Out of traffic, into fire
While many may opt to walk instead of sitting in traffic, for women in Dhaka that is a jump out of the frying pan into the fire. Often the streets are in terrible state and cannot be used for walking. Just one episode of rain can flood certain roads and make it impossible for people – men, women alike – to walk. Even worse, street harassment and lack of security for women discourage many from walking on the streets.
“Sometimes, when the traffic is unbearable, I start walking,” says Reema, adding that she has to carry an extra scarf to make sure she is dressed “decently.”
Nusrat says while sitting in traffic once, she witnessed a woman, while waiting on a sidewalk, being groped openly by a man, something that has discouraged her from opting to walk.
Rongon Ahmed, another Dhaka dweller who on public transport takes three hours to commute through a distance of 30 minutes, says she carries tissues and scarves, as well as flip-flops for rainy days.
Reema adds that on occasions when she opts to walk in the evening, she feels unsafe as many of the sidewalks have streetlamps that don’t work.
“Sometimes, the parked buses hide [the sidewalks] from the street, and I feel unsafe to walk on the sidewalk because it’s so dark,” says Reema, who has still had to use the sidewalks many times to avoid getting late.
The anecdotes of these women show that commuting in Dhaka requires a lot of preparation – whether it’s with food, or tools for protection in case they have to start walking. While of course it can be argued that men face similar ordeals, there are certain challenges that are unique for women, and this requires extensive research.

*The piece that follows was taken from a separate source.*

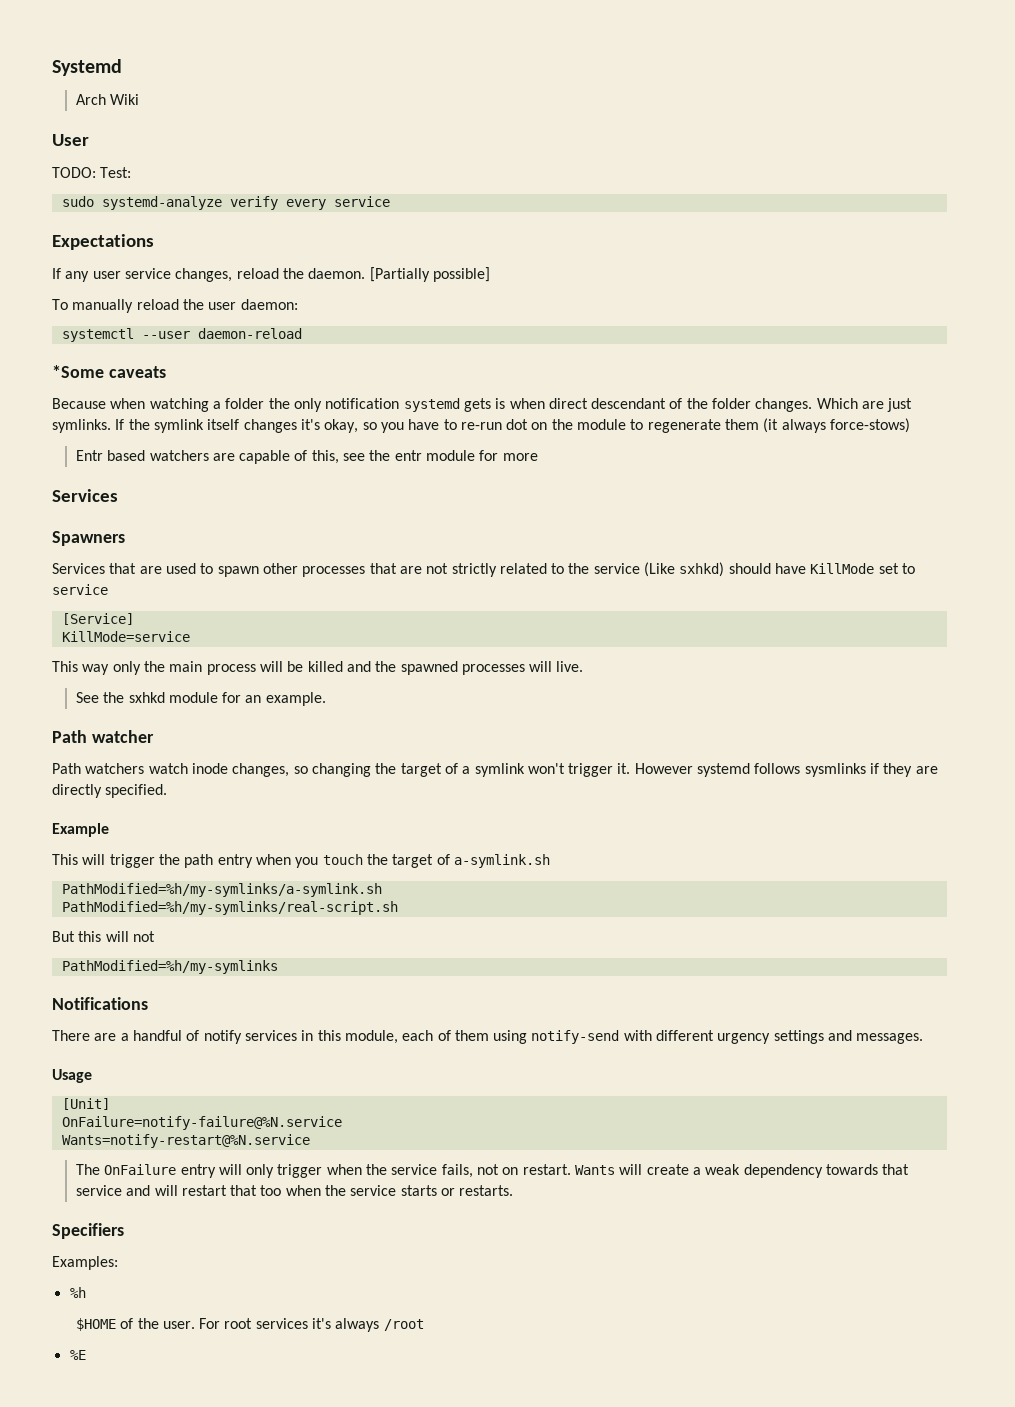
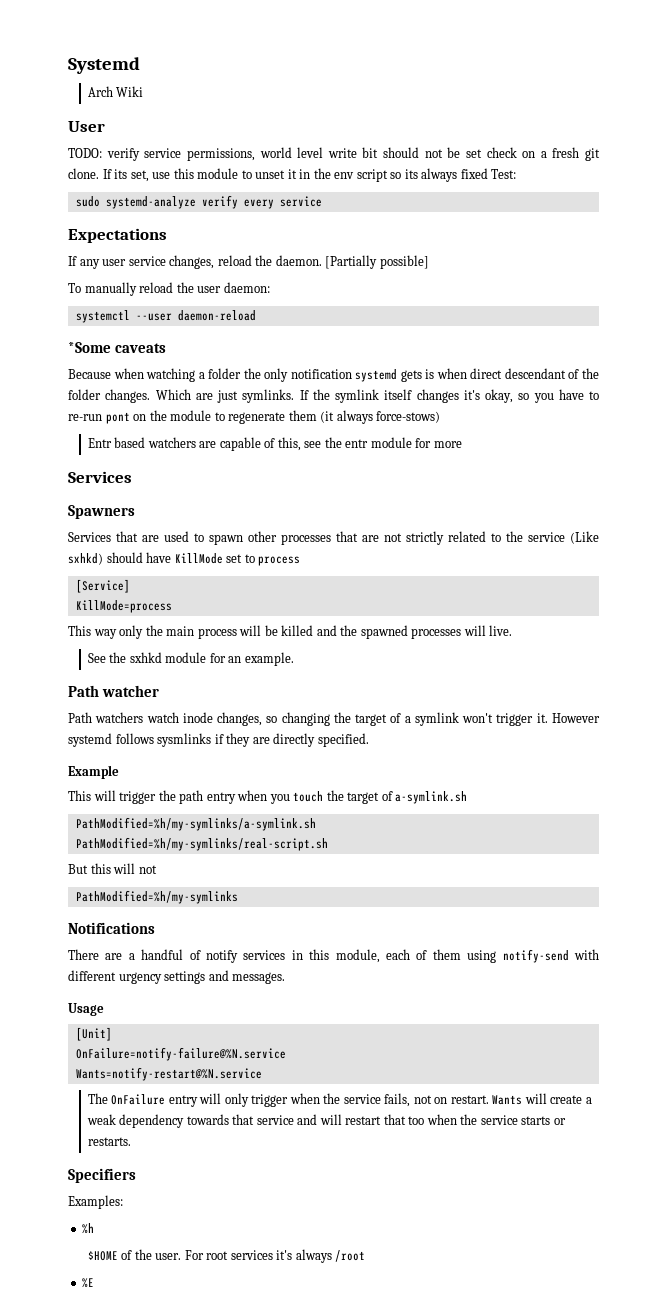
(96, 172) none -> [106,147,600,161] [68,168,488,182] verify service permissions, world level write bit should not be set check on a fresh git clone. If its set, use this module to unset it in the env script so its always fixed
[506,419,529,430] dot -> [105,412,130,424] pont
[52,584,108,595] service -> [258,556,301,566] process
[61,631,190,642] KillMode=service -> [75,600,172,613] KillMode=process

The grim reality of traffic in Dhaka is not anymore limited to the time wasted on it, or the amount of chaos it creates. Traffic has seeped, literally, into our system – whether through air pollution, or mental health effects, or the various forms of health issues it can create. Many women I spoke to for this article said they would consider telling children not to take too much liquid before leaving the house, which is a concerning practice.
Moreover, given the male-dominated nature of our society, it is likely that many issues that specifically affect women slip through the cracks. While there have been some studies on the notorious traffic of Dhaka, there remains room for vast research on how this reality affects men and women differently because the realities of men and women are different in Bangladesh.
And unless we acknowledge this, we’ll be stuck in a deadlock.